Many methods have been developed to measure the similarity of concepts. Our content summary of a peer is calculated based on the method proposed by Yuhua Li et al. [10], as follows:

$$ Sim(T_{i} ,T_{j} ) = f_{1} (l)f_{2} (h) = e^{ - \alpha } \cdot \frac{{e^{\beta h} - e^{ - \beta h} }}{{e^{\beta h} + e^{ - \beta h} }} $$

(8.3)

where $ l $ is the shortest path length between topics, $ h $ is the depth of subsumer in the hierarchy semantic nets, $ \alpha $ and $ \beta $ are parameters scaling the contribution of shortest path length and depth, respectively.

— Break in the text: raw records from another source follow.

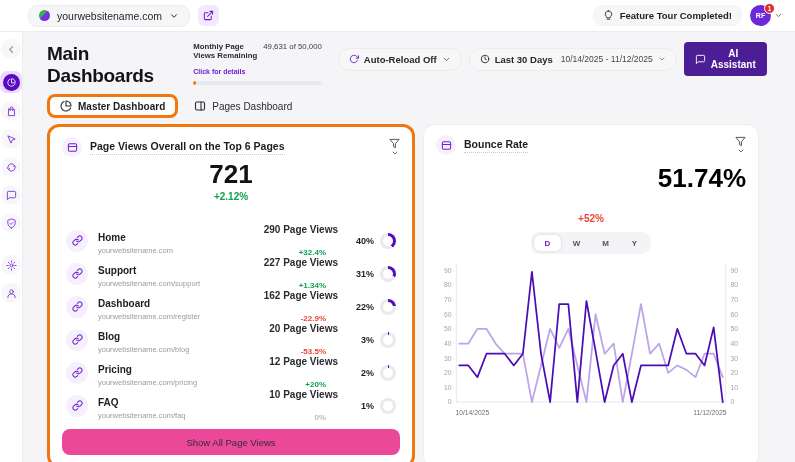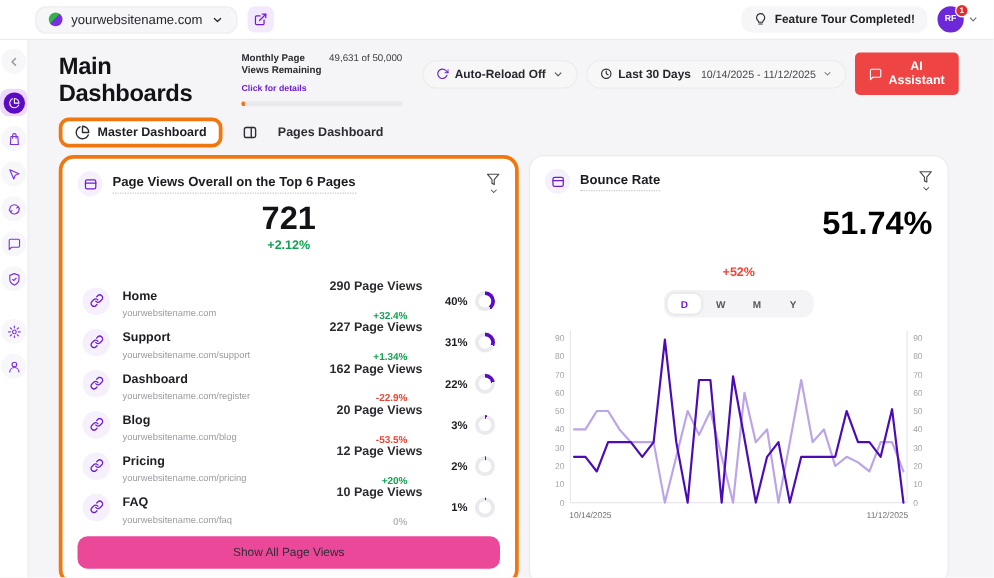--- a/index.html
+++ b/index.html
@@ -36,7 +36,7 @@
   .controls{margin-left:auto;display:flex;gap:7px;align-items:center;margin-top:2px}
   .ctrl-pill{display:flex;align-items:center;gap:5px;background:#f7f7f8;border:1px solid #ececef;border-radius:12px;padding:5px 10px;font-size:9.5px;font-weight:bold;color:#26262c;cursor:pointer;white-space:nowrap}
   .dates{font-size:8.5px;font-weight:normal;color:#47474d;margin-left:3px}
-  .ai-btn{display:flex;align-items:center;gap:5px;background:#ef4444;color:#fff;border:none;border-radius:4px;padding:6px 11px;font-size:10px;font-weight:bold;cursor:pointer;font-family:inherit}
+  .ai-btn{display:flex;align-items:center;gap:5px;background:#4c1d95;color:#fff;border:none;border-radius:4px;padding:6px 11px;font-size:10px;font-weight:bold;cursor:pointer;font-family:inherit}
   
   .tabs-row{display:flex;align-items:center;gap:12px;margin-top:7px}
   .tab-master{display:flex;align-items:center;gap:6px;background:#fff;border:3px solid #F0770F;border-radius:8px;padding:3px 10px;font-size:10px;font-weight:bold;color:#1d1d23;cursor:pointer}

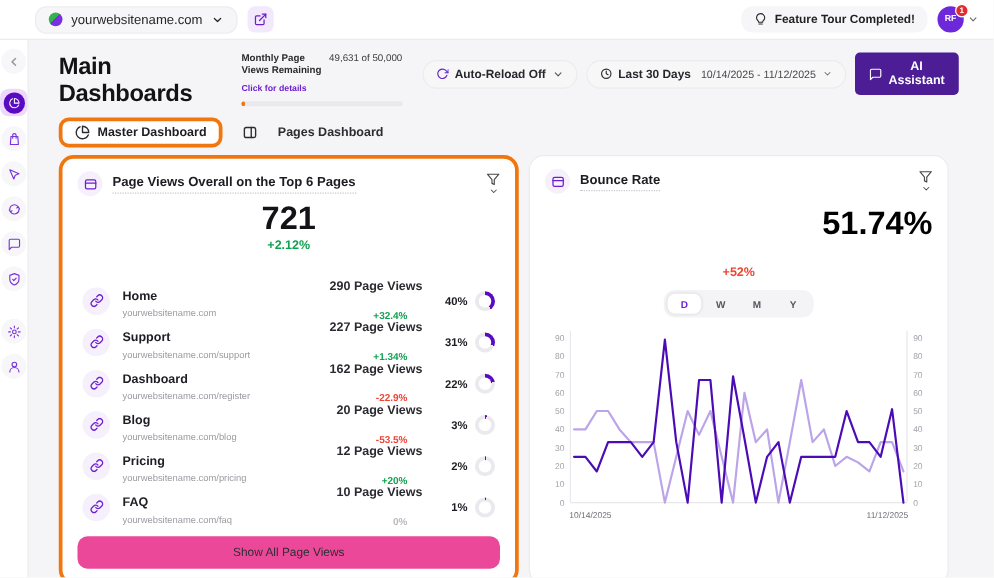--- a/index.html
+++ b/index.html
@@ -40,7 +40,7 @@
   
   .tabs-row{display:flex;align-items:center;gap:12px;margin-top:7px}
   .tab-master{display:flex;align-items:center;gap:6px;background:#fff;border:3px solid #F0770F;border-radius:8px;padding:3px 10px;font-size:10px;font-weight:bold;color:#1d1d23;cursor:pointer}
-  .tab-pages{display:flex;align-items:flex-end;gap:16px;font-size:10px;font-weight:bold;color:#2c2c32;padding:3px 4px;cursor:pointer}
+  .tab-pages{display:flex;align-items:flex-end;gap:6px;font-size:10px;font-weight:normal;color:#2c2c32;padding:3px 4px;cursor:pointer}
   
   .cards{display:flex;gap:8px;margin-top:6px}
   .card{background:#fff;border:1px solid #ececef;border-radius:12px;height:344px;display:flex;flex-direction:column;padding:10px 12px}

5 Algorithm of Interest-Based Community Evolution

The algorithm, which is used to build the relationship between interest-based superpeer and clients, is shown in the Fig. 8.2. When the user searches multimedia on central servers for the first time, user’s interaction will be recorded. By analyzing these, we can calculate the user’s profile $ P_{i} $. According to $ P_{i} $, IS will sort all the communities through formula (3), mentioned in user profile construction. Compared $ P_{i} $ with $ SP_{0} $, if there is no change, it means community $ SP_{0} $ is still the most suitable one for $ P_{i} $. Otherwise, we select $ SP_{j} $ where $ SP_{j} $ is most suitable for $ P_{i} $. $ P_{i} $ asks for joining community $ SP_{j} $. If it is OK, the community $ SP_{j} $ will check if $ P_{i} $ is able to be new $ SP $ according to its capacity. If so, both the community and IS status will be updated. If $ P_{i} $ can’t join $ SP_{j} $ due to connection problems, IS will choose another $ SP $ for $ P_{i} $ until $ SP $ is NULL. If SP is NULL, a new community will be created.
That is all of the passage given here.